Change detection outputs
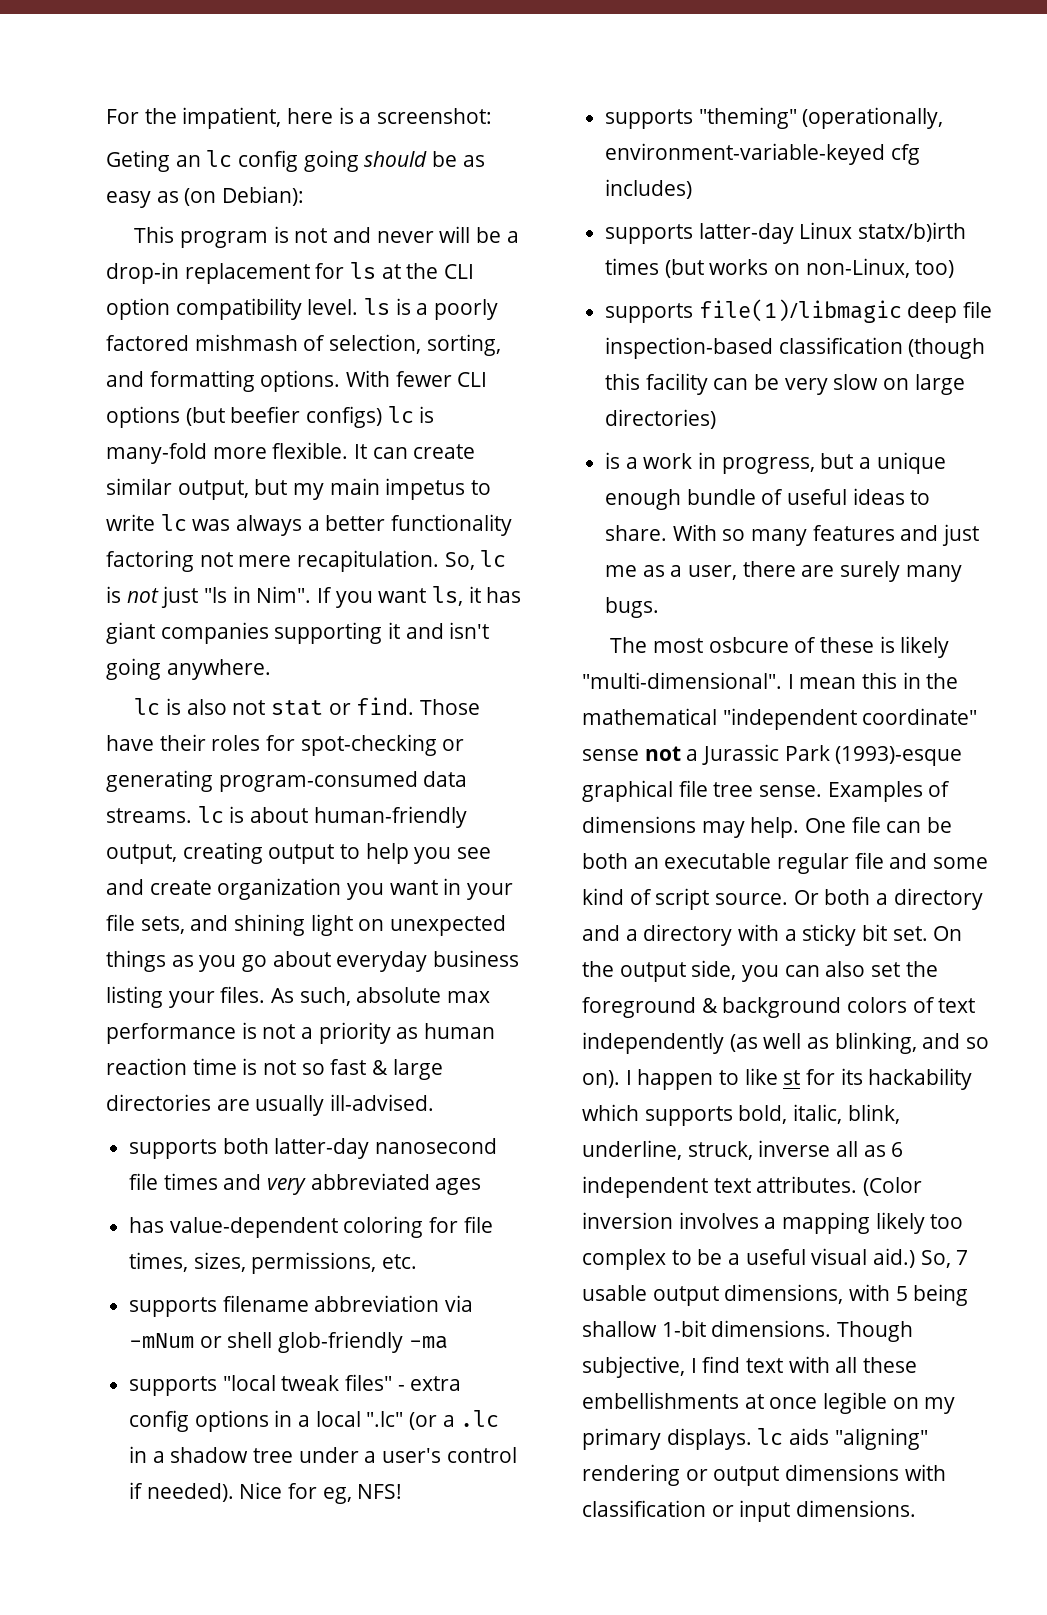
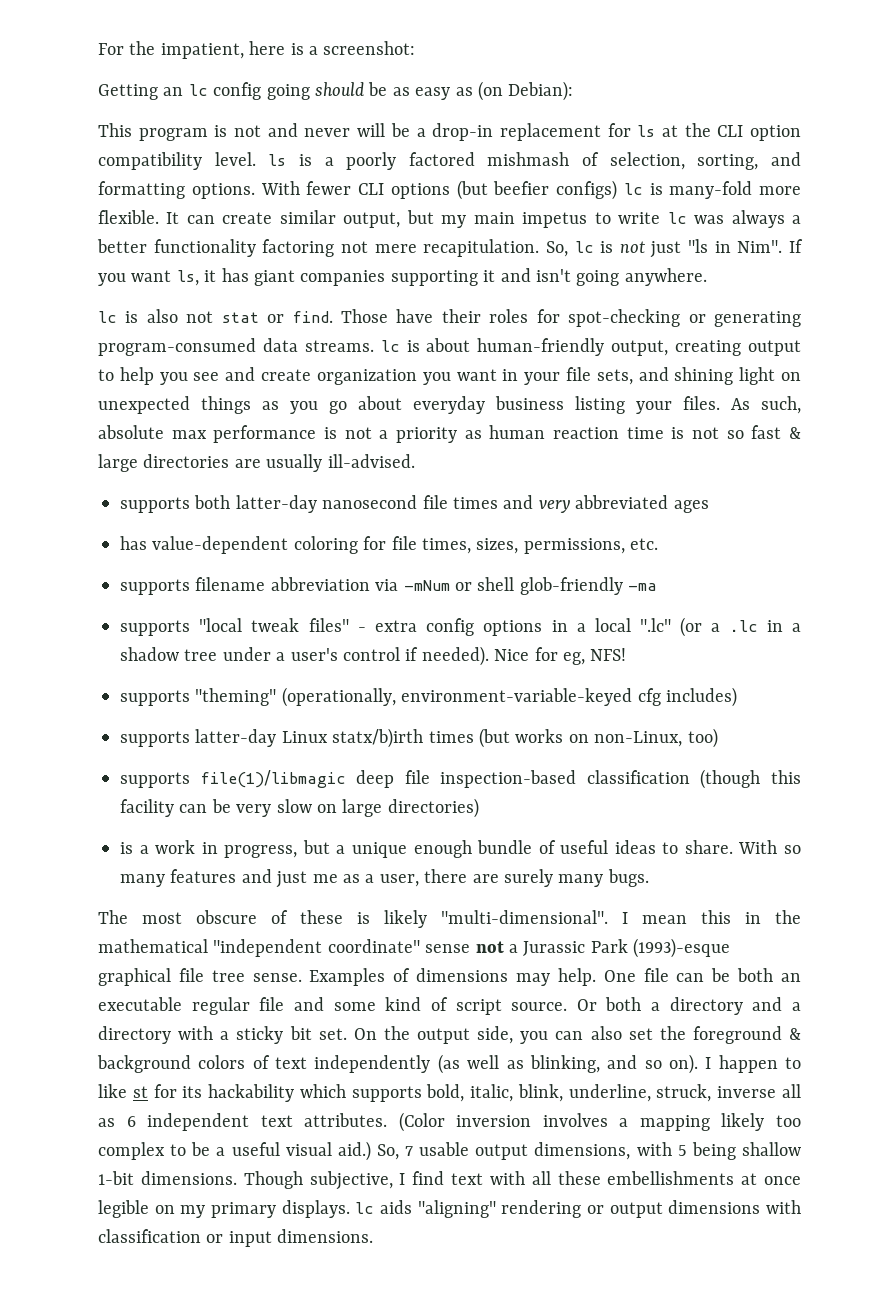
[106,150,170,172] Geting -> [98,84,158,100] Getting
[708,637,789,653] osbcure -> [196,910,257,924] obscure

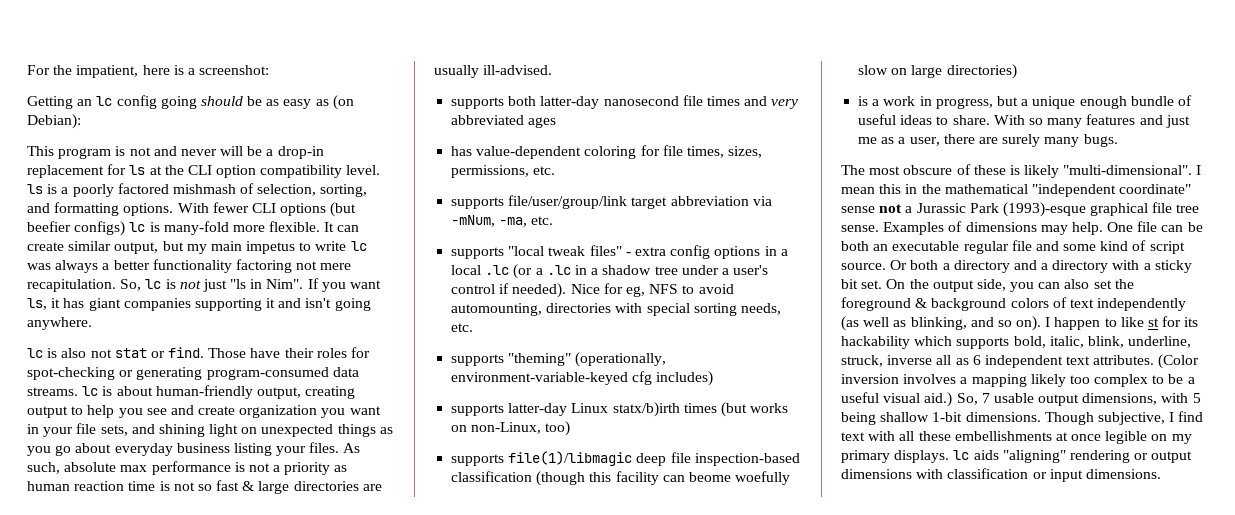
[195,577,658,595] filename abbreviation via -mNum or shell glob-friendly -ma -> [508,195,772,209] [451,215,554,227] file/user/group/link target abbreviation via -mNum, -ma, etc.
[640,618,672,632] ".lc" -> [485,265,510,275] .lc
[590,648,627,661] NFS! -> [649,284,734,294] [451,303,781,316] [451,323,474,332] NFS to avoid automounting, directories with special sorting needs, etc.
[211,799,272,817] be very -> [688,471,791,485] beome woefully

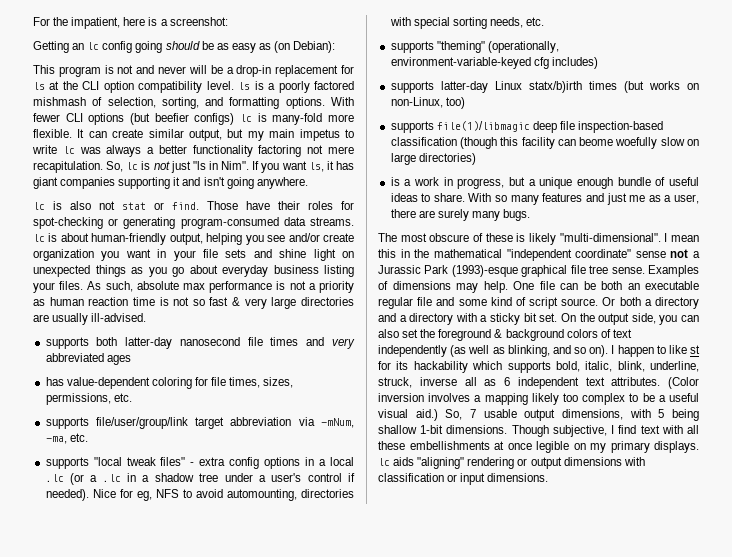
[305,386,356,399] [27,405,115,418] creating output to help -> [206,233,243,245] helping
[170,405,194,415] and -> [288,233,320,242] and/or
[100,424,205,437] sets, and shining -> [225,249,307,258] sets and shine
(255, 486) none -> [244,298,267,309] very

WHAT YOU HAVE TO DO: In the entries above, find each line with the string "very" and copy it.

WRITTEN REPLY:
[211,799,272,817] be very -> [688,471,791,485] beome woefully
(255, 486) none -> [244,298,267,309] very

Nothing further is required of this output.